Côte d'Ivoire : les enfants sont les premières victimes de l'instabilité politique

Publié le 18 janvier 2006 | Modifié le 31 mars 2016

Dans un contexte marqué par une guerre civile qui divise le pays depuis trois ans, la Côte d’Ivoire connaît une situation d’urgence  dont les principales victimes sont les enfants. En dépit de cette instabilité politique, l’UNICEF mène des actions cruciales dans les domaines de l’éducation, de la protection de l’enfance, de l’eau et de l’assainissement et de la santé.

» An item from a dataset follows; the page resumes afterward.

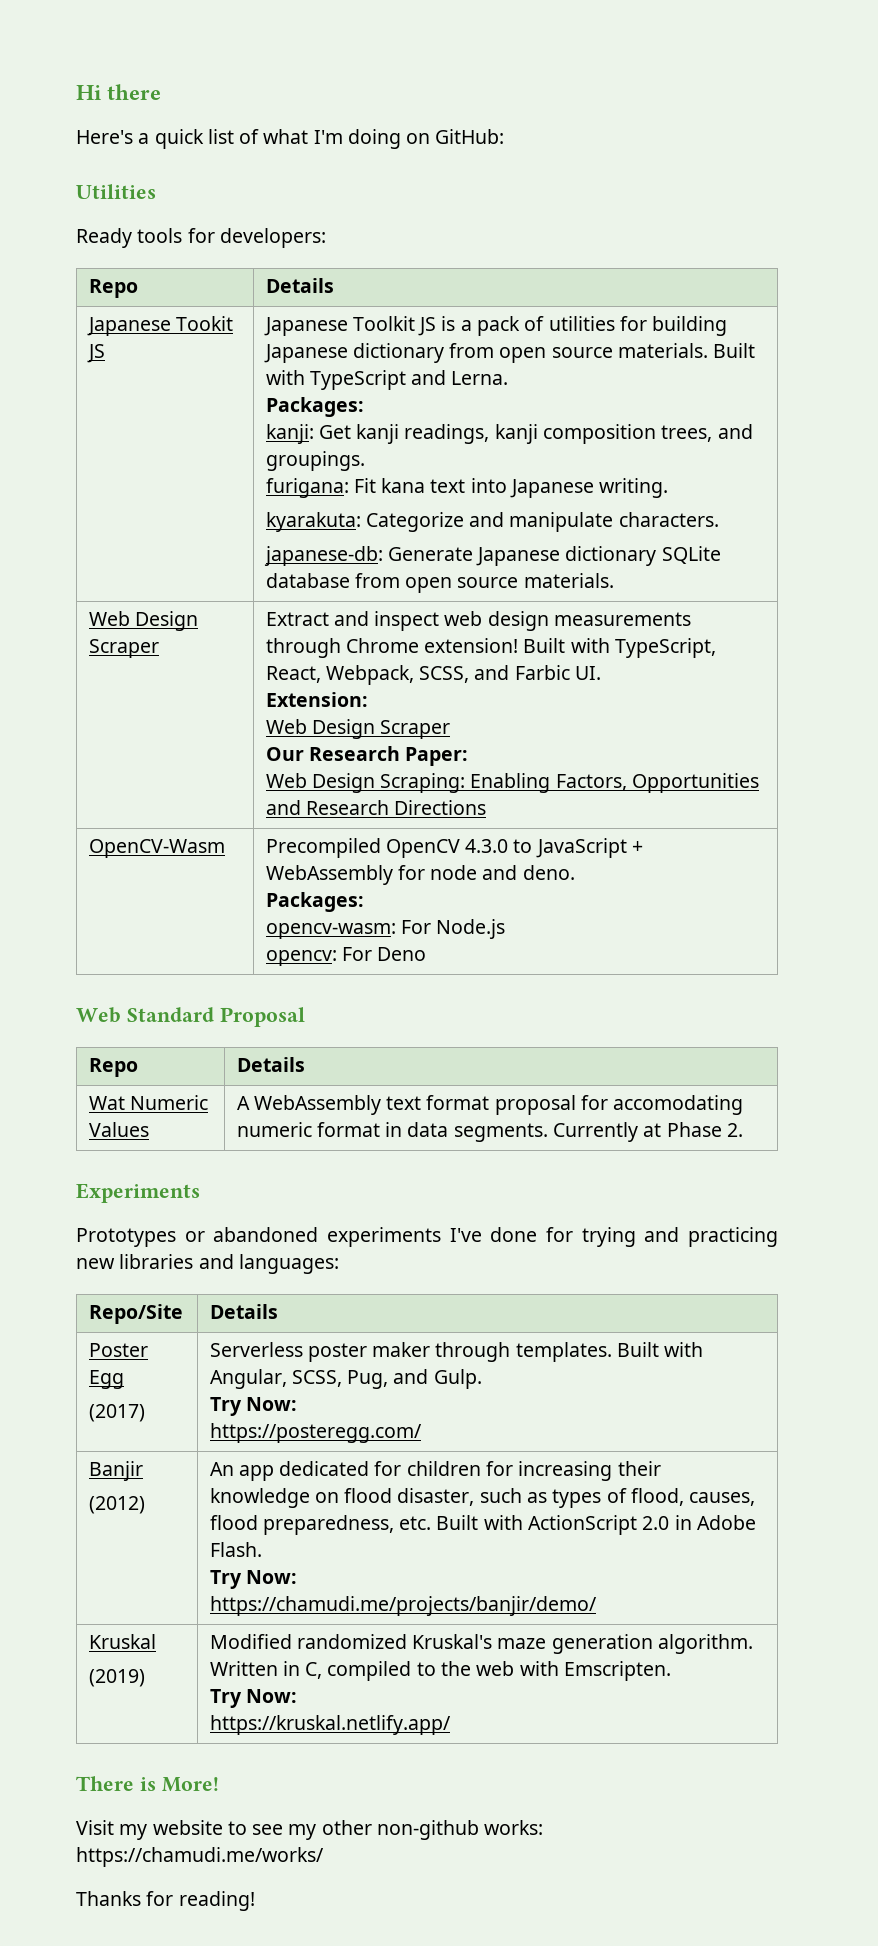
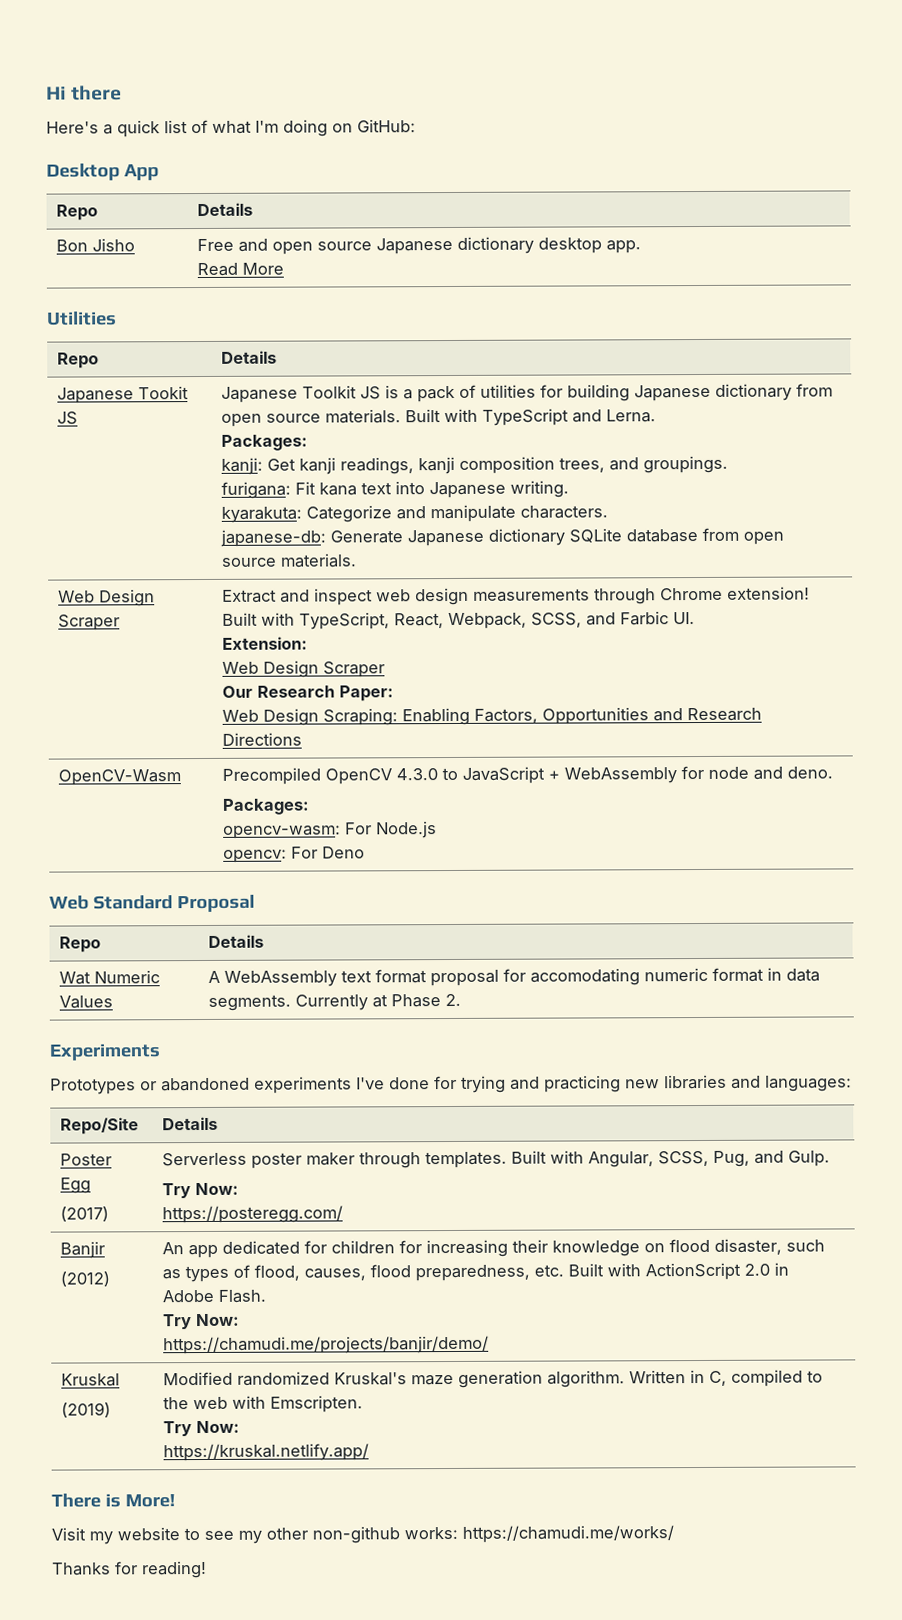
[76,184,156,199] [76,228,326,248] Utilities // Ready tools for developers: -> [46,163,159,181] [56,204,99,221] [197,202,254,217] [56,238,136,252] [197,236,642,255] [197,262,285,277] [46,311,117,326] Desktop App // Repo | Details // Bon Jisho | Free and open source Japanese dictionary desktop app. // Read More // Utilities

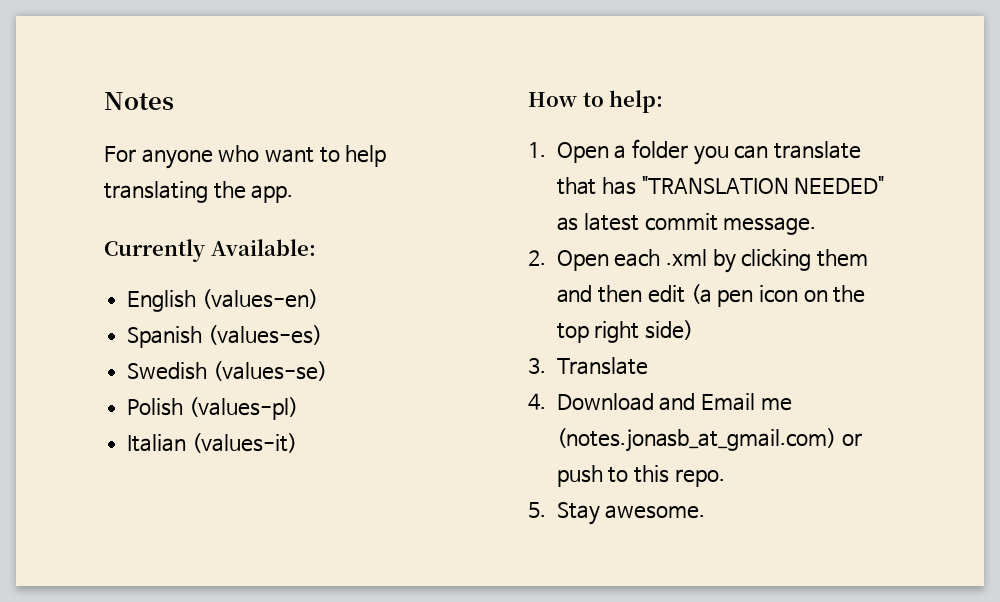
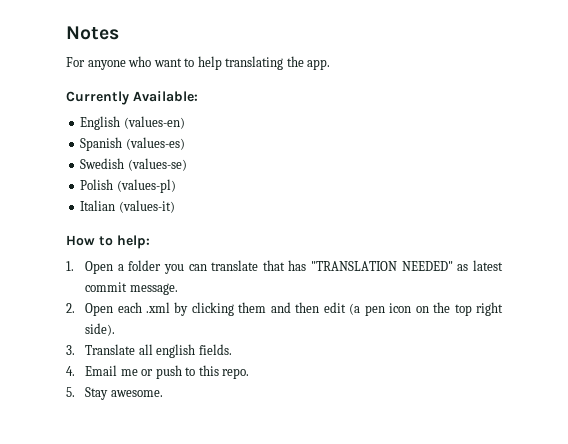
[644,320,693,340] side) -> [85,323,116,336] side).
(649, 366) none -> [138,344,232,358] all english fields.
[556,393,696,411] Download and -> (75, 371) none
[556,428,837,452] (notes.jonasb_at_gmail.com) -> (138, 372) none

Depuis que la crise a éclaté en 2002, plus de la moitié des enfants d'âge scolaire, soit près de 700 000 au total, ont été forcés d'abandonner leurs études. Les écoles de la moitié nord du pays, en particulier, ont été durement frappées. La plupart des enseignants ont été obligés de fuir et de nombreuses écoles ont été endommagées et pillées pendant les combats. Aucun examen national n'a eu lieu depuis plus de deux ans et demi, ce qui paralyse l'éducation de 600 000 enfants.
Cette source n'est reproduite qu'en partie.